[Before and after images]
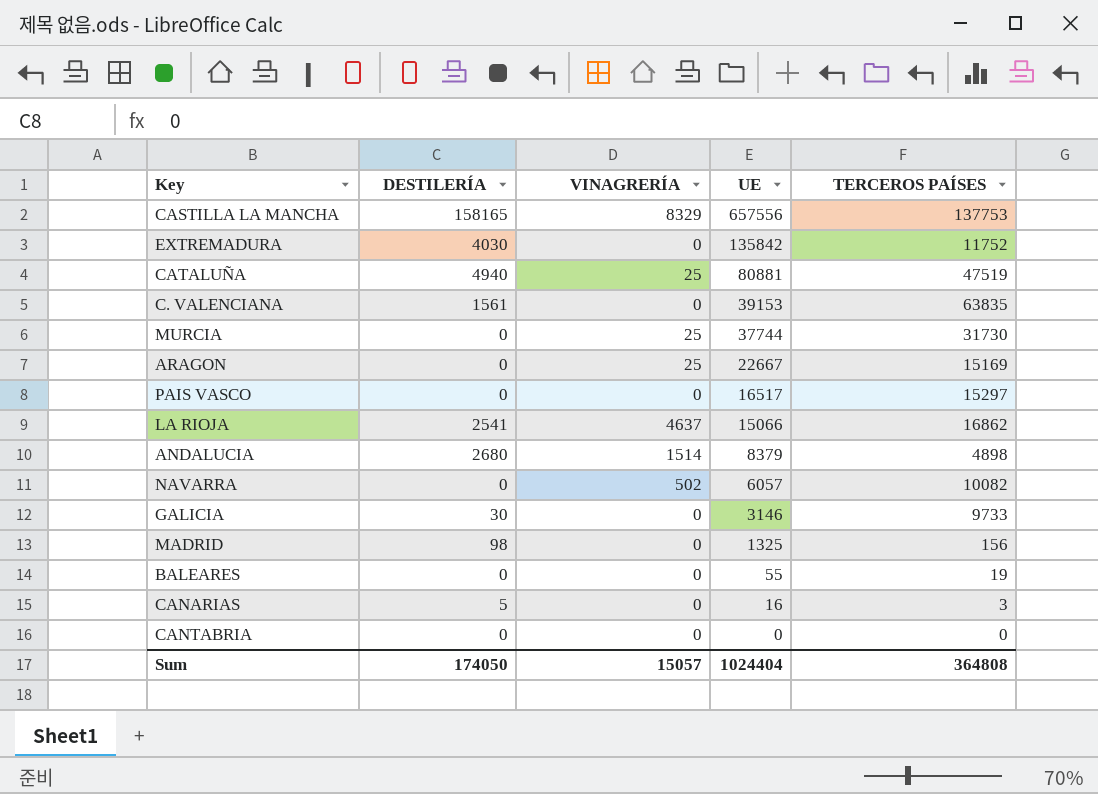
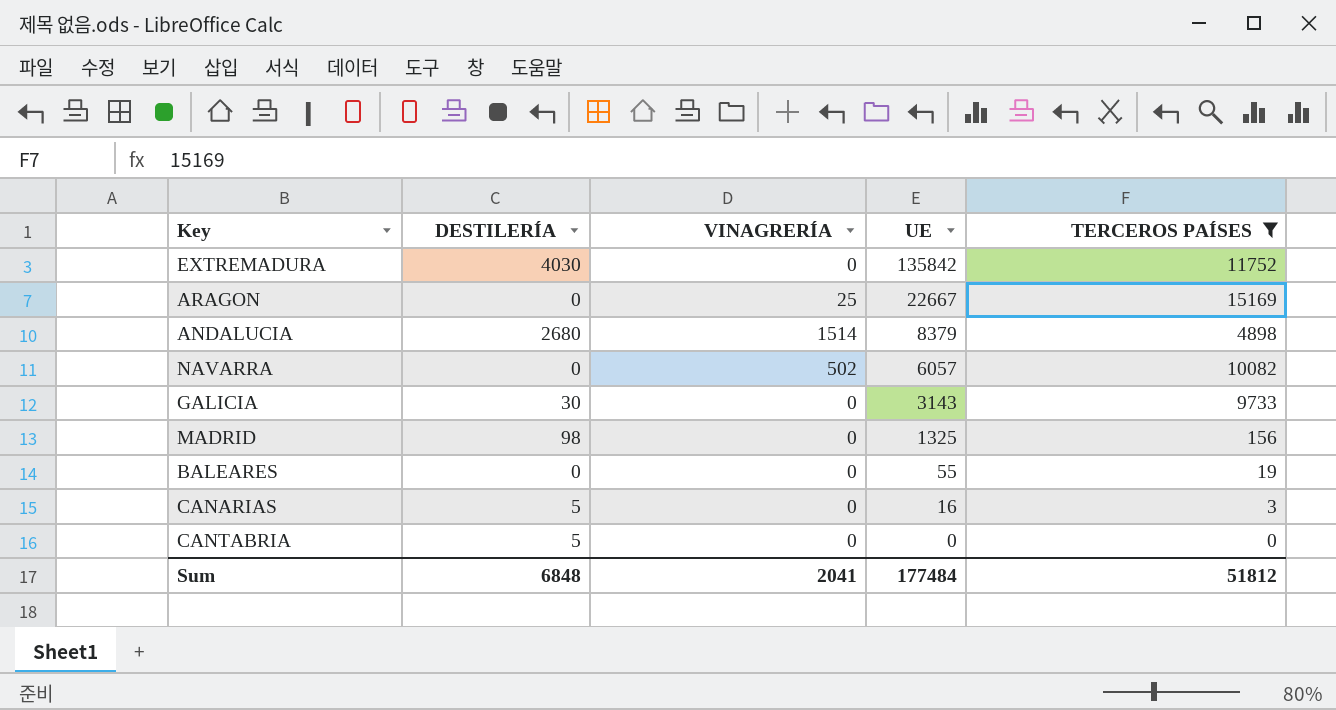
filter: none -> TERCEROS PAÍSES <= 15169
GALICIA | UE: 3146 -> 3143
CANTABRIA | DESTILERÍA: 0 -> 5
Sum | DESTILERÍA: 174050 -> 6848
Sum | VINAGRERÍA: 15057 -> 2041
Sum | UE: 1024404 -> 177484
Sum | TERCEROS PAÍSES: 364808 -> 51812

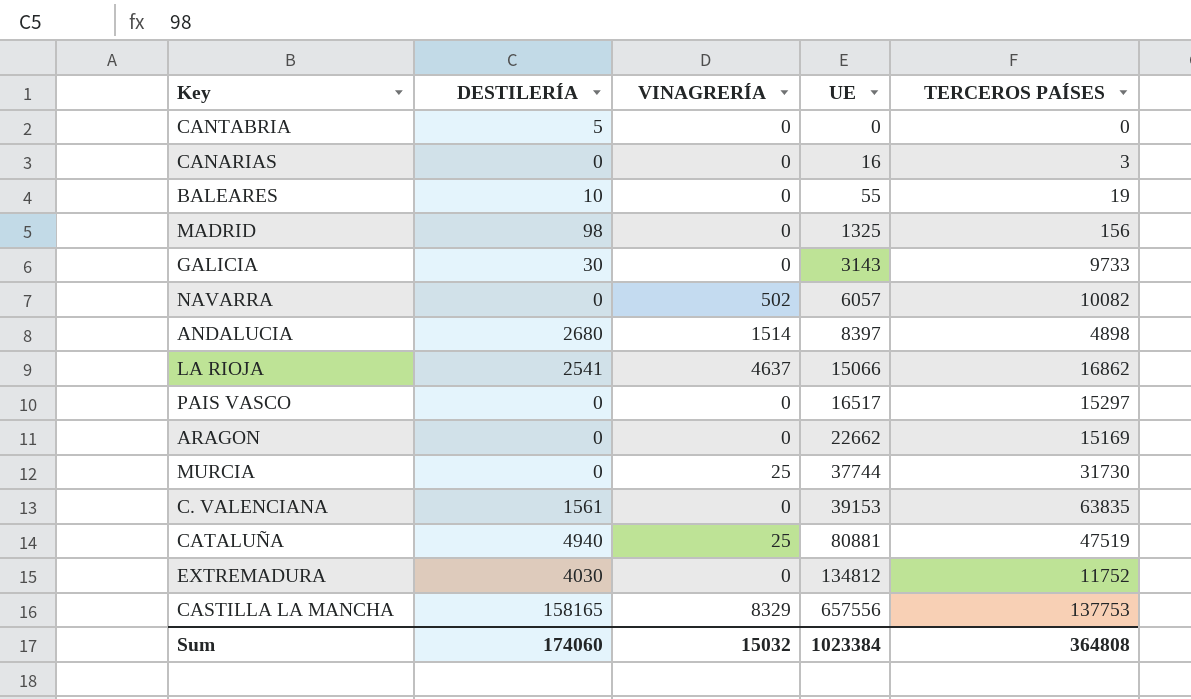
filter: TERCEROS PAÍSES <= 15169 -> none
row order: UE descending -> UE ascending
CANARIAS | DESTILERÍA: 5 -> 0
BALEARES | DESTILERÍA: 0 -> 10
ANDALUCIA | UE: 8379 -> 8397
ARAGON | VINAGRERÍA: 25 -> 0
ARAGON | UE: 22667 -> 22662
EXTREMADURA | UE: 135842 -> 134812
Sum | DESTILERÍA: 6848 -> 174060
Sum | VINAGRERÍA: 2041 -> 15032
Sum | UE: 177484 -> 1023384
Sum | TERCEROS PAÍSES: 51812 -> 364808

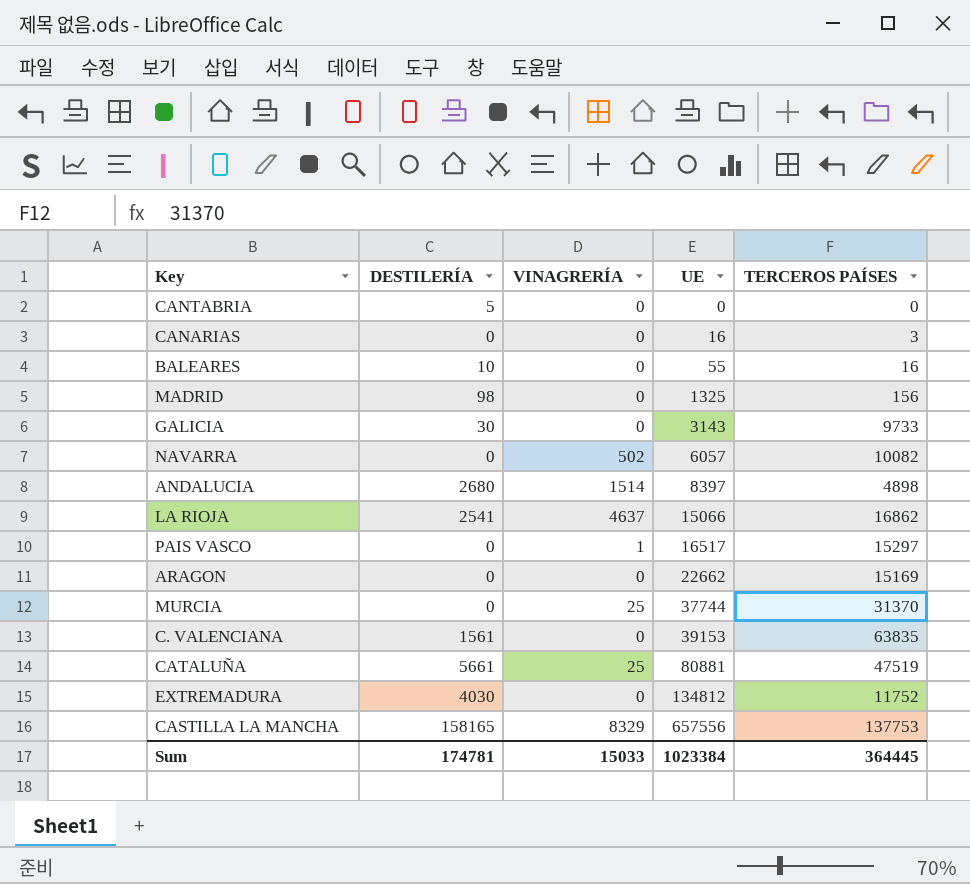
BALEARES | TERCEROS PAÍSES: 19 -> 16
PAIS VASCO | VINAGRERÍA: 0 -> 1
MURCIA | TERCEROS PAÍSES: 31730 -> 31370
CATALUÑA | DESTILERÍA: 4940 -> 5661
Sum | DESTILERÍA: 174060 -> 174781
Sum | VINAGRERÍA: 15032 -> 15033
Sum | TERCEROS PAÍSES: 364808 -> 364445

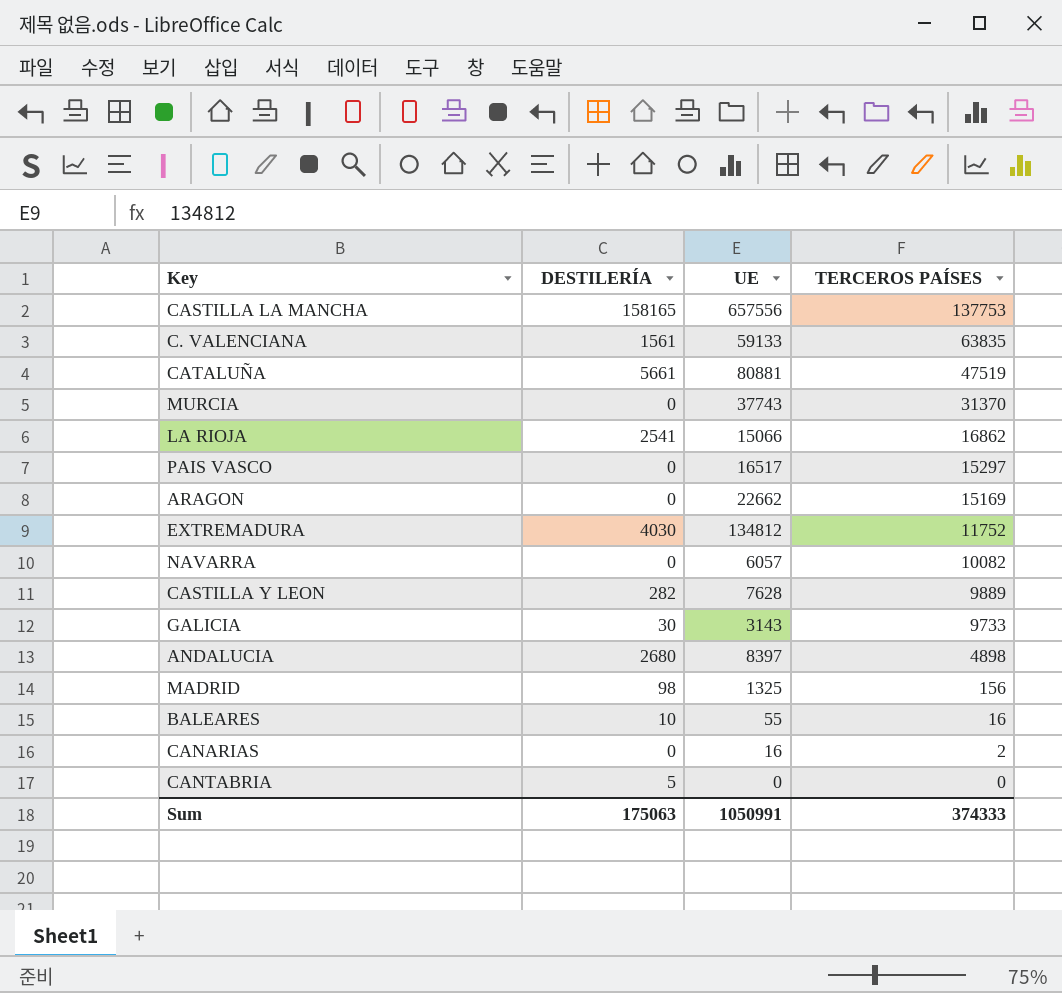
row order: UE ascending -> TERCEROS PAÍSES descending
column VINAGRERÍA | position: 3 -> none
C. VALENCIANA | UE: 39153 -> 59133
MURCIA | UE: 37744 -> 37743
row CASTILLA Y LEON: none -> 282 | 7628 | 9889
CANARIAS | TERCEROS PAÍSES: 3 -> 2
Sum | DESTILERÍA: 174781 -> 175063
Sum | UE: 1023384 -> 1050991
Sum | TERCEROS PAÍSES: 364445 -> 374333

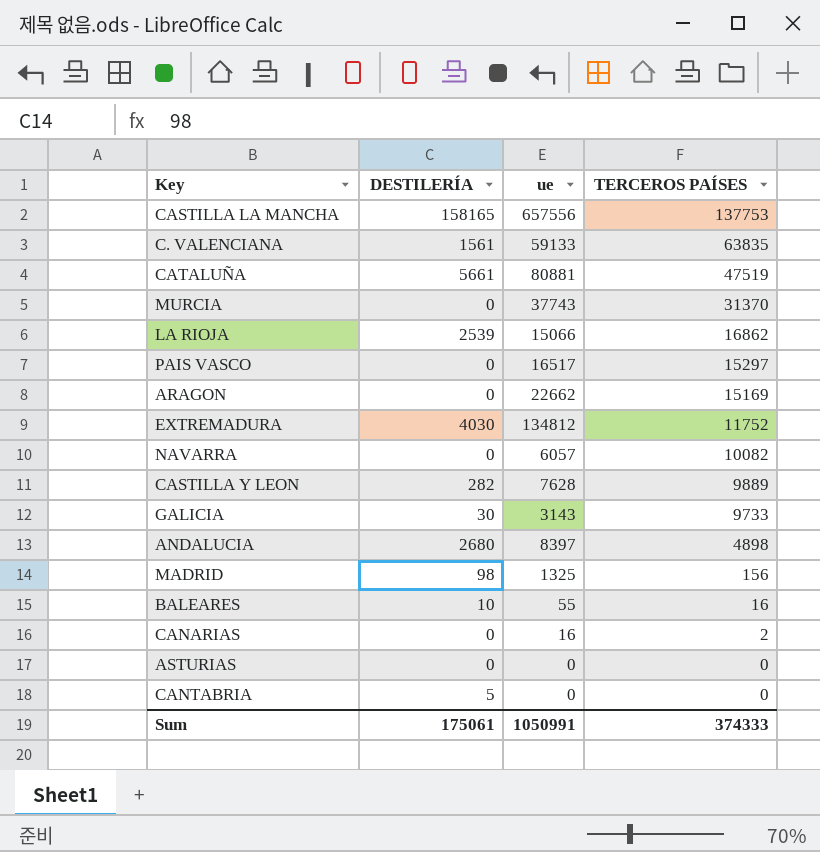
column name: UE -> ue
LA RIOJA | DESTILERÍA: 2541 -> 2539
row ASTURIAS: none -> 0 | 0 | 0
Sum | DESTILERÍA: 175063 -> 175061

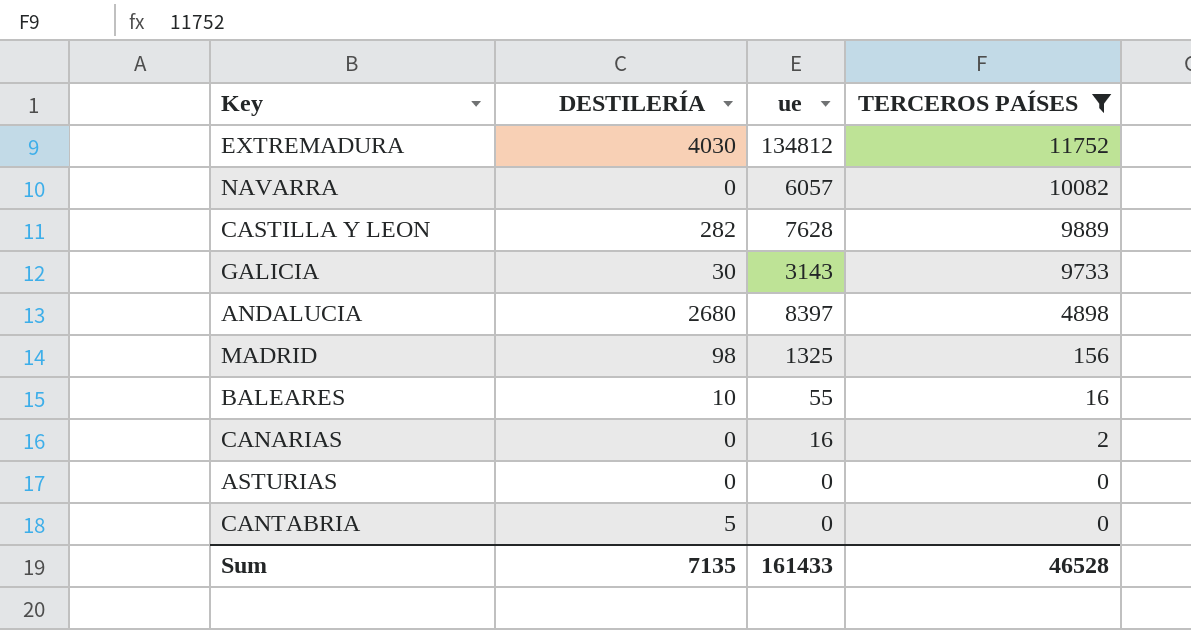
filter: none -> TERCEROS PAÍSES <= 11752
Sum | DESTILERÍA: 175061 -> 7135
Sum | ue: 1050991 -> 161433
Sum | TERCEROS PAÍSES: 374333 -> 46528

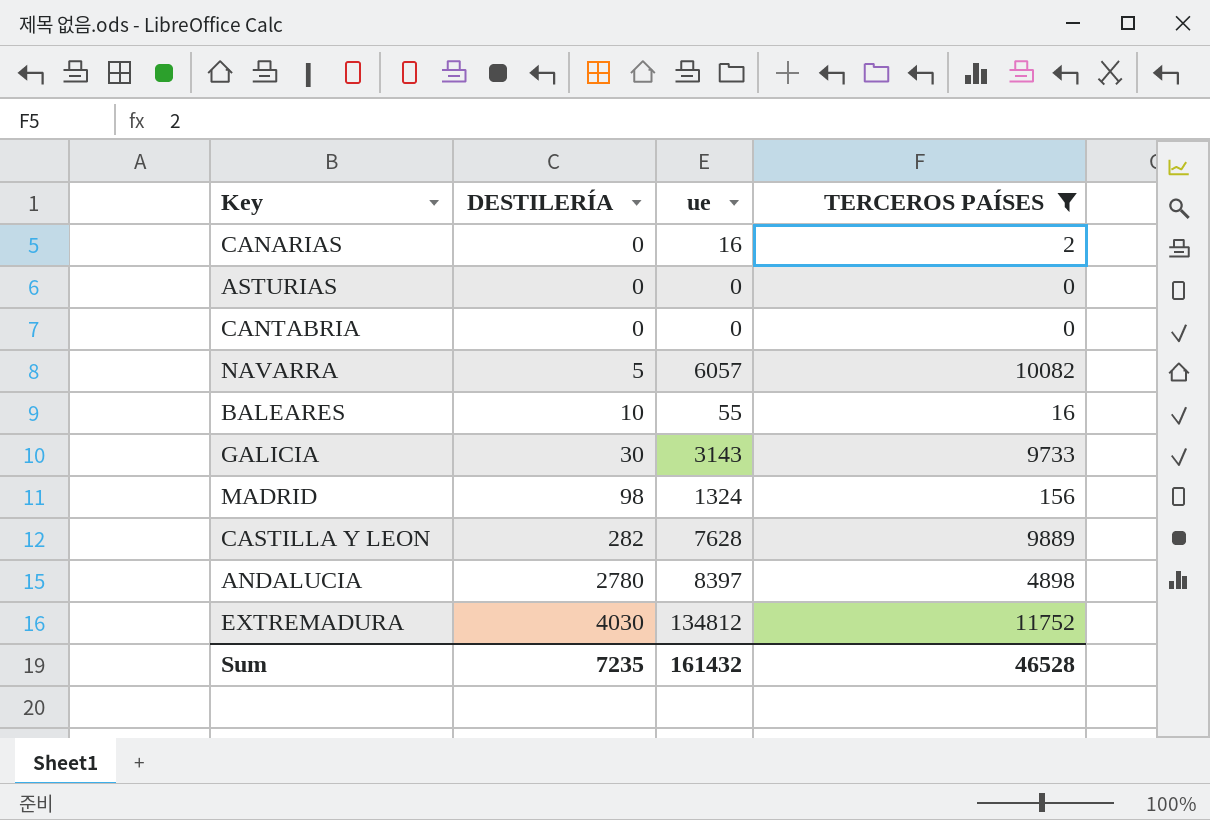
row order: TERCEROS PAÍSES descending -> DESTILERÍA ascending
CANTABRIA | DESTILERÍA: 5 -> 0
NAVARRA | DESTILERÍA: 0 -> 5
MADRID | ue: 1325 -> 1324
ANDALUCIA | DESTILERÍA: 2680 -> 2780
Sum | DESTILERÍA: 7135 -> 7235
Sum | ue: 161433 -> 161432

- _Required work_
Nothing but the exact text of the records should appear in your answer, with no pictures. Please write it out.

- _Output for this exercise_
filter: none -> TERCEROS PAÍSES <= 15169
GALICIA | UE: 3146 -> 3143
CANTABRIA | DESTILERÍA: 0 -> 5
Sum | DESTILERÍA: 174050 -> 6848
Sum | VINAGRERÍA: 15057 -> 2041
Sum | UE: 1024404 -> 177484
Sum | TERCEROS PAÍSES: 364808 -> 51812

filter: TERCEROS PAÍSES <= 15169 -> none
row order: UE descending -> UE ascending
CANARIAS | DESTILERÍA: 5 -> 0
BALEARES | DESTILERÍA: 0 -> 10
ANDALUCIA | UE: 8379 -> 8397
ARAGON | VINAGRERÍA: 25 -> 0
ARAGON | UE: 22667 -> 22662
EXTREMADURA | UE: 135842 -> 134812
Sum | DESTILERÍA: 6848 -> 174060
Sum | VINAGRERÍA: 2041 -> 15032
Sum | UE: 177484 -> 1023384
Sum | TERCEROS PAÍSES: 51812 -> 364808

BALEARES | TERCEROS PAÍSES: 19 -> 16
PAIS VASCO | VINAGRERÍA: 0 -> 1
MURCIA | TERCEROS PAÍSES: 31730 -> 31370
CATALUÑA | DESTILERÍA: 4940 -> 5661
Sum | DESTILERÍA: 174060 -> 174781
Sum | VINAGRERÍA: 15032 -> 15033
Sum | TERCEROS PAÍSES: 364808 -> 364445

row order: UE ascending -> TERCEROS PAÍSES descending
column VINAGRERÍA | position: 3 -> none
C. VALENCIANA | UE: 39153 -> 59133
MURCIA | UE: 37744 -> 37743
row CASTILLA Y LEON: none -> 282 | 7628 | 9889
CANARIAS | TERCEROS PAÍSES: 3 -> 2
Sum | DESTILERÍA: 174781 -> 175063
Sum | UE: 1023384 -> 1050991
Sum | TERCEROS PAÍSES: 364445 -> 374333

column name: UE -> ue
LA RIOJA | DESTILERÍA: 2541 -> 2539
row ASTURIAS: none -> 0 | 0 | 0
Sum | DESTILERÍA: 175063 -> 175061

filter: none -> TERCEROS PAÍSES <= 11752
Sum | DESTILERÍA: 175061 -> 7135
Sum | ue: 1050991 -> 161433
Sum | TERCEROS PAÍSES: 374333 -> 46528

row order: TERCEROS PAÍSES descending -> DESTILERÍA ascending
CANTABRIA | DESTILERÍA: 5 -> 0
NAVARRA | DESTILERÍA: 0 -> 5
MADRID | ue: 1325 -> 1324
ANDALUCIA | DESTILERÍA: 2680 -> 2780
Sum | DESTILERÍA: 7135 -> 7235
Sum | ue: 161433 -> 161432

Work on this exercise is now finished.